__What to produce__. Among the records below, find each line that includes the string "none" and copy it.

--- START ---

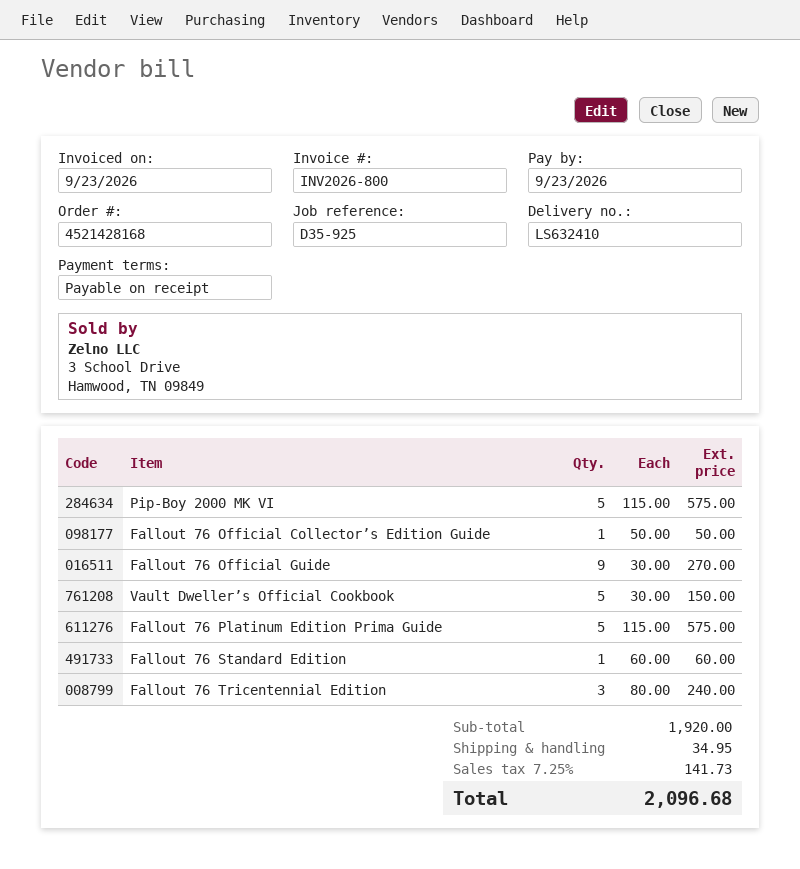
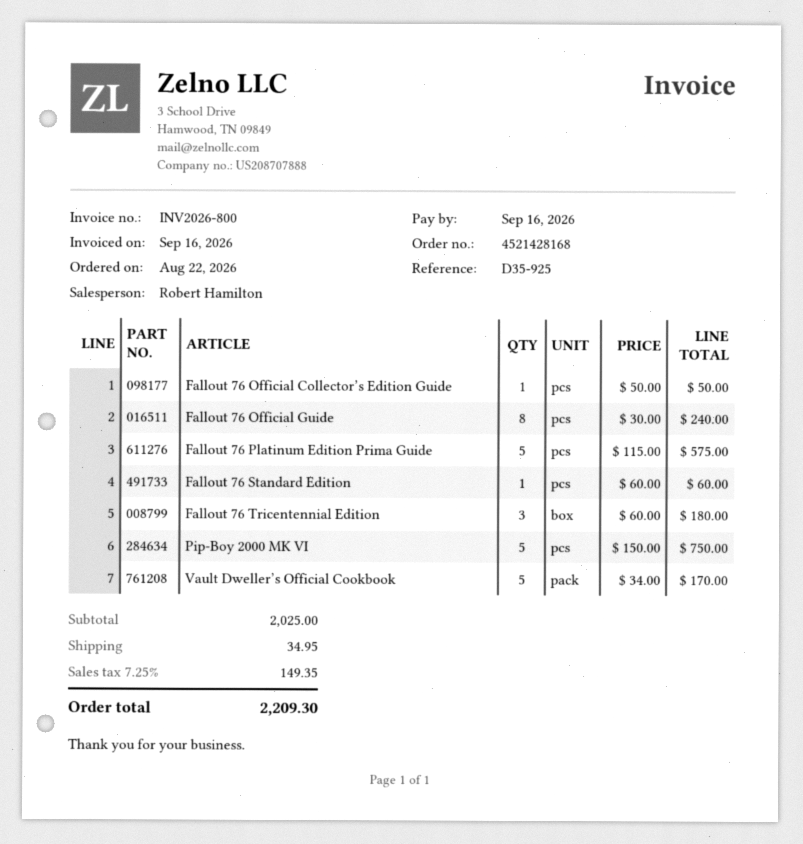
invoice date: 2026-09-23 -> 2026-09-16
due date: 2026-09-23 -> 2026-09-16
Pip-Boy 2000 MK VI: 5 x 115.00 = 575.00 -> 5 x 150.00 = 750.00
Fallout 76 Official Guide: 9 x 30.00 = 270.00 -> 8 x 30.00 = 240.00
Vault Dweller’s Official Cookbook: 5 x 30.00 = 150.00 -> 5 x 34.00 = 170.00
Fallout 76 Tricentennial Edition: 3 x 80.00 = 240.00 -> 3 x 60.00 = 180.00
subtotal: 1920.00 -> 2025.00
tax: 7.25% = 141.73 -> 7.25% = 149.35
total: 2096.68 -> 2209.30

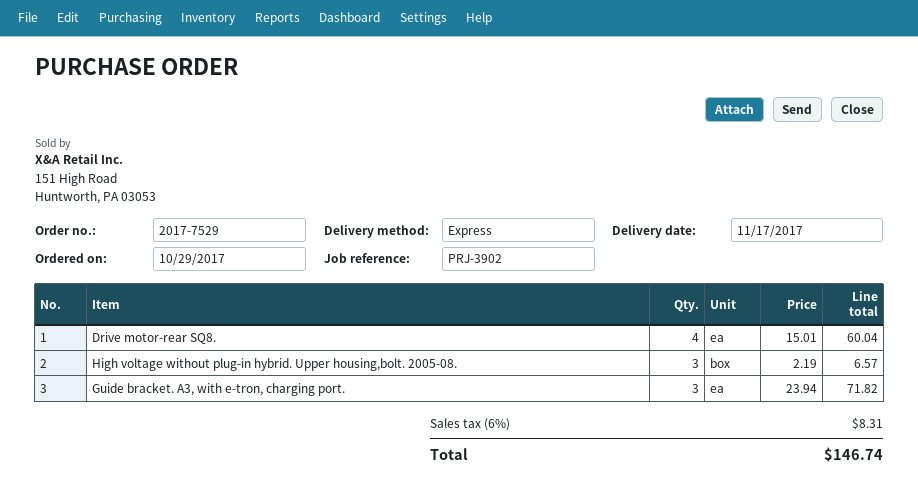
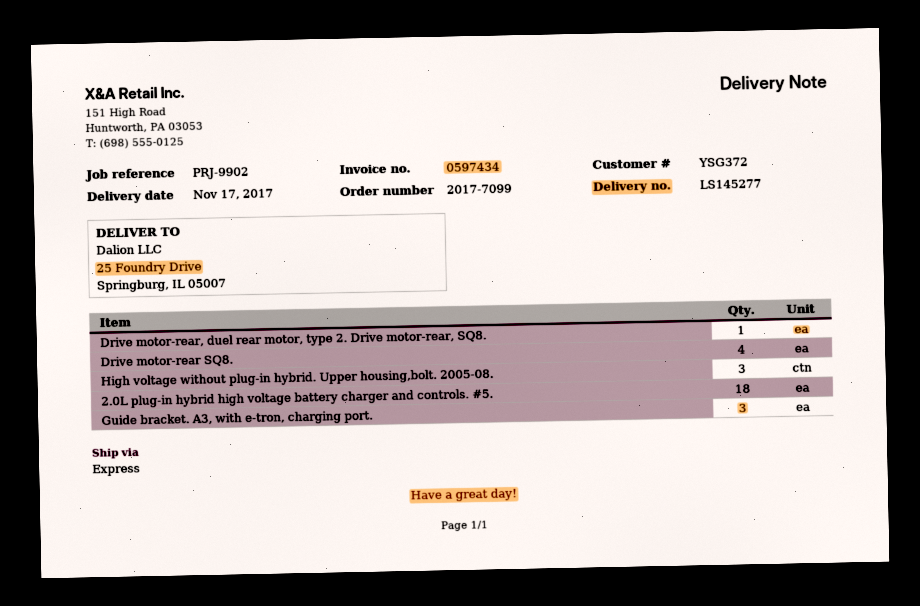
order number: 2017-7529 -> 2017-7099
reference: PRJ-3902 -> PRJ-9902
Drive motor-rear, duel rear motor, type 2. Drive motor-rear, SQ8.: none -> 1
2.0L plug-in hybrid high voltage battery charger and controls. #5.: none -> 18

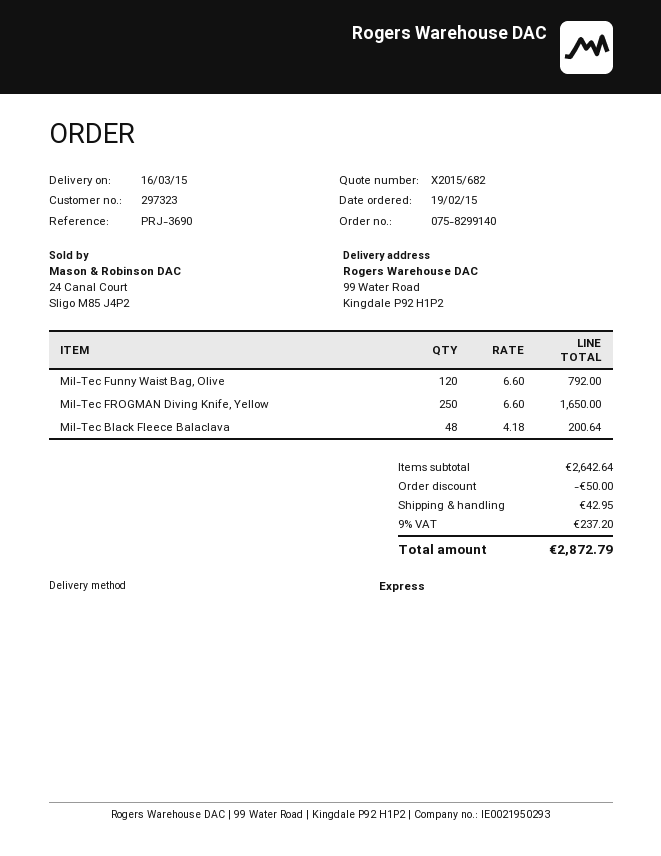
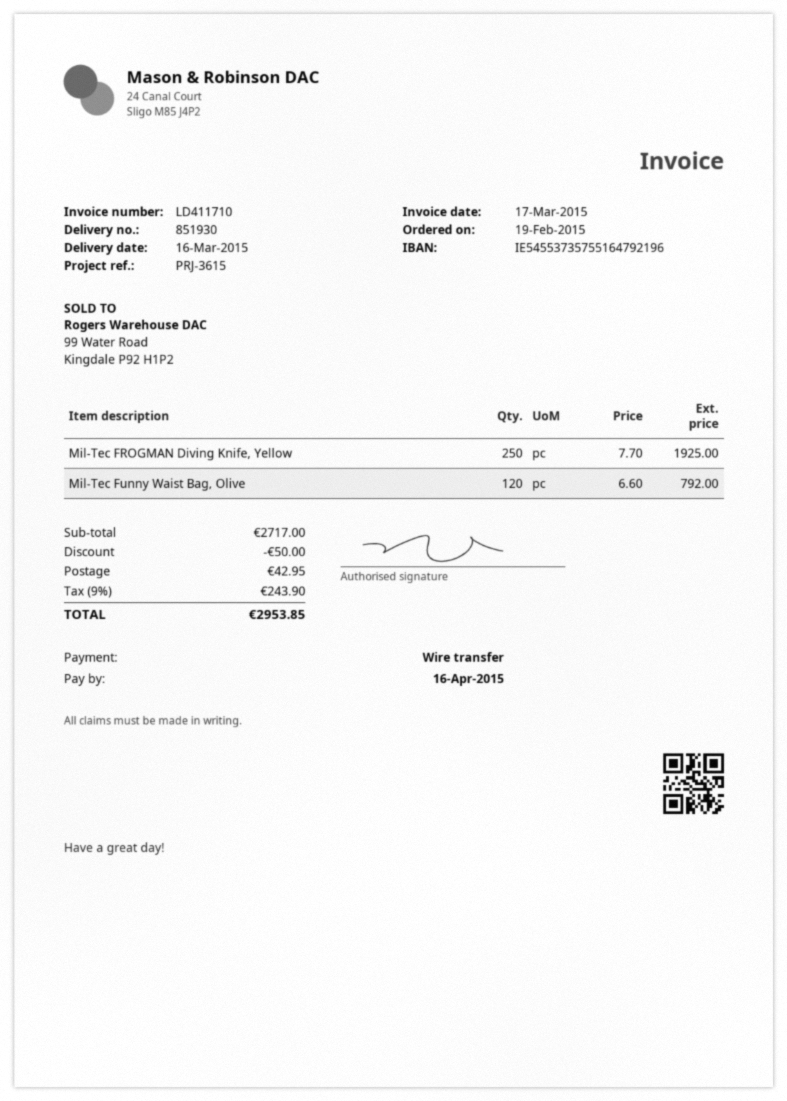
reference: PRJ-3690 -> PRJ-3615
Mil-Tec FROGMAN Diving Knife, Yellow: 250 x 6.60 = 1650.00 -> 250 x 7.70 = 1925.00
Mil-Tec Black Fleece Balaclava: 48 x 4.18 = 200.64 -> none
subtotal: 2642.64 -> 2717.00
tax: 9% = 237.20 -> 9% = 243.90
total: 2872.79 -> 2953.85

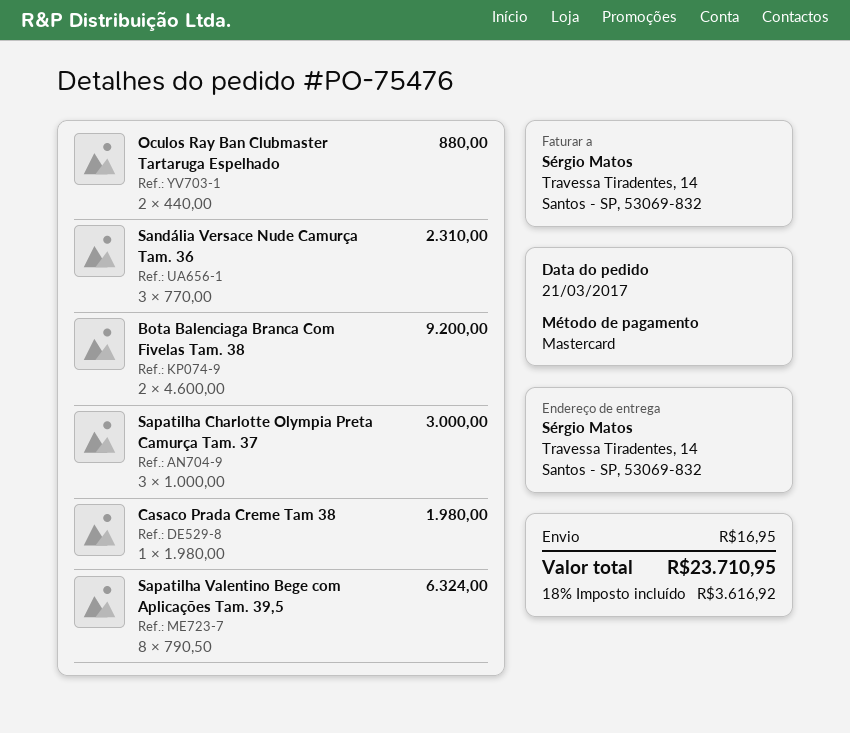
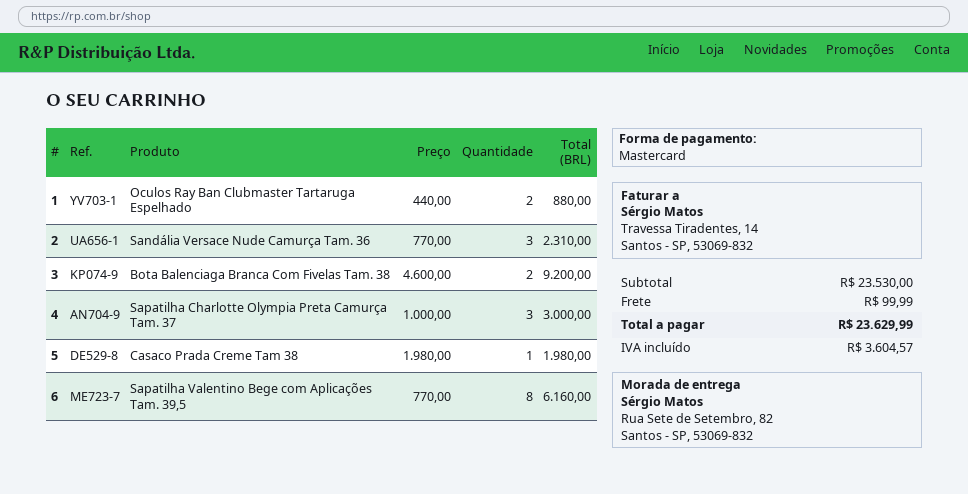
ship to: Travessa Tiradentes, 14, Santos - SP, 53069-832 -> Rua Sete de Setembro, 82, Santos - SP, 53069-832
Sapatilha Valentino Bege com Aplicações Tam. 39,5: 8 x 790.50 = 6324.00 -> 8 x 770.00 = 6160.00
shipping: 16.95 -> 99.99
tax: 3616.92 -> 3604.57
total: 23710.95 -> 23629.99

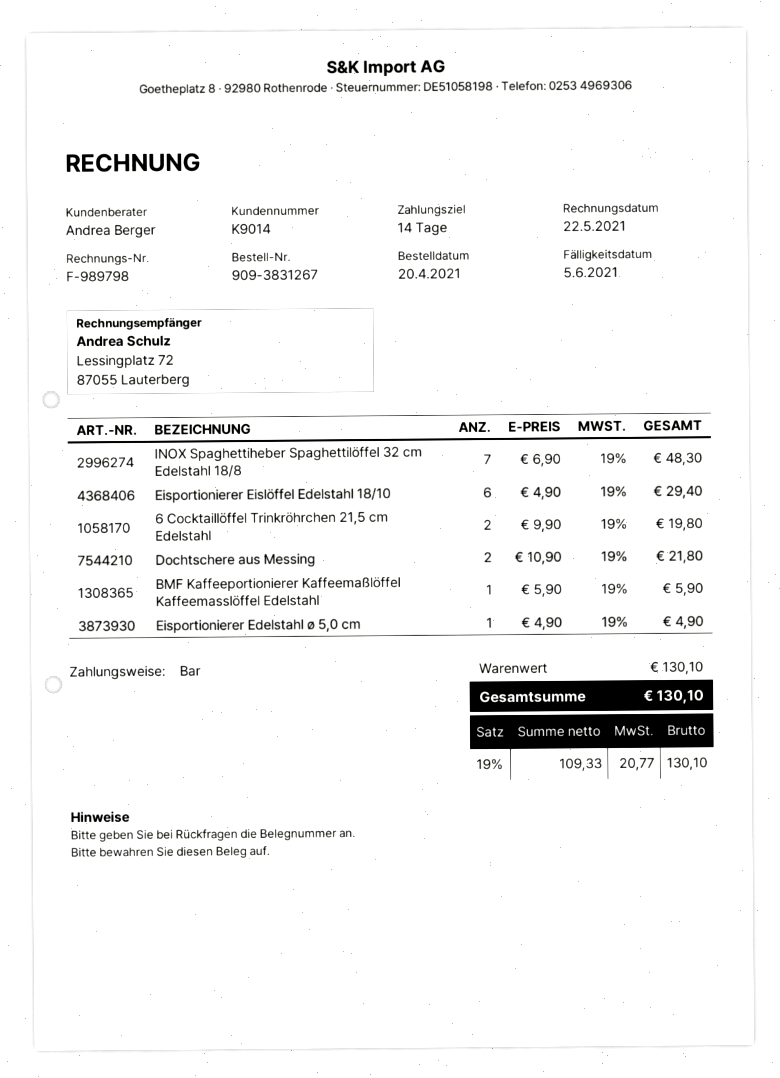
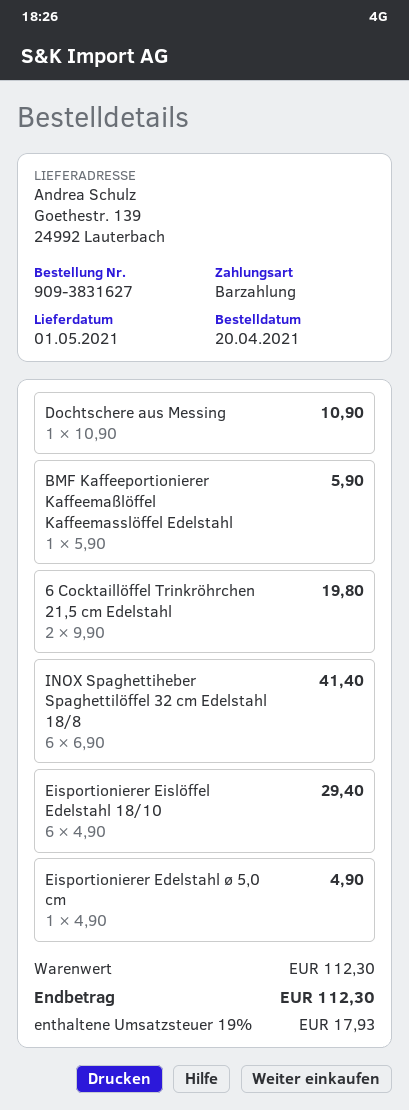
order number: 909-3831267 -> 909-3831627
INOX Spaghettiheber Spaghettilöffel 32 cm Edelstahl 18/8: 7 x 6.90 = 48.30 -> 6 x 6.90 = 41.40
Dochtschere aus Messing: 2 x 10.90 = 21.80 -> 1 x 10.90 = 10.90
subtotal: 130.10 -> 112.30
tax: 19% = 20.77 -> 19% = 17.93
total: 130.10 -> 112.30

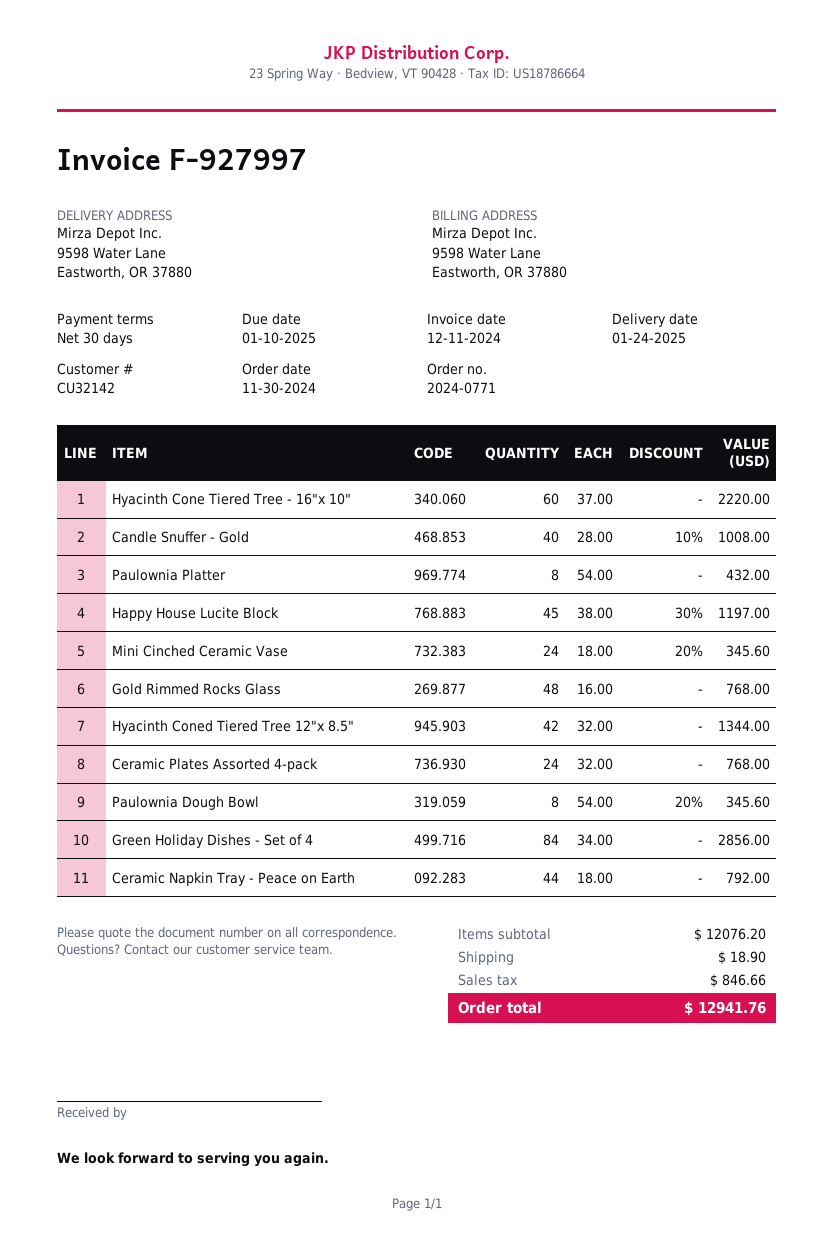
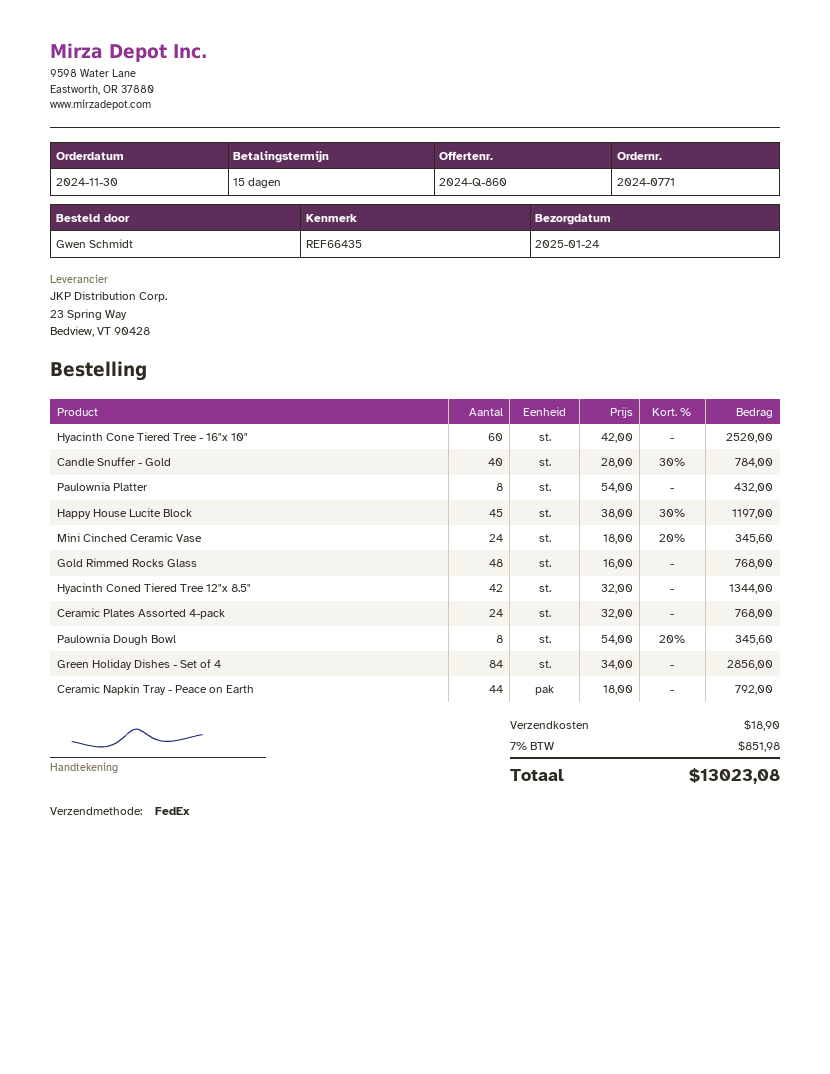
payment terms: 30 days -> 15 days
Hyacinth Cone Tiered Tree - 16"x 10": 60 x 37.00 = 2220.00 -> 60 x 42.00 = 2520.00
Candle Snuffer - Gold: 40 x 28.00 - 10% = 1008.00 -> 40 x 28.00 - 30% = 784.00
tax: 846.66 -> 851.98
total: 12941.76 -> 13023.08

--- END ---

__Final answer__.
Drive motor-rear, duel rear motor, type 2. Drive motor-rear, SQ8.: none -> 1
2.0L plug-in hybrid high voltage battery charger and controls. #5.: none -> 18
Mil-Tec Black Fleece Balaclava: 48 x 4.18 = 200.64 -> none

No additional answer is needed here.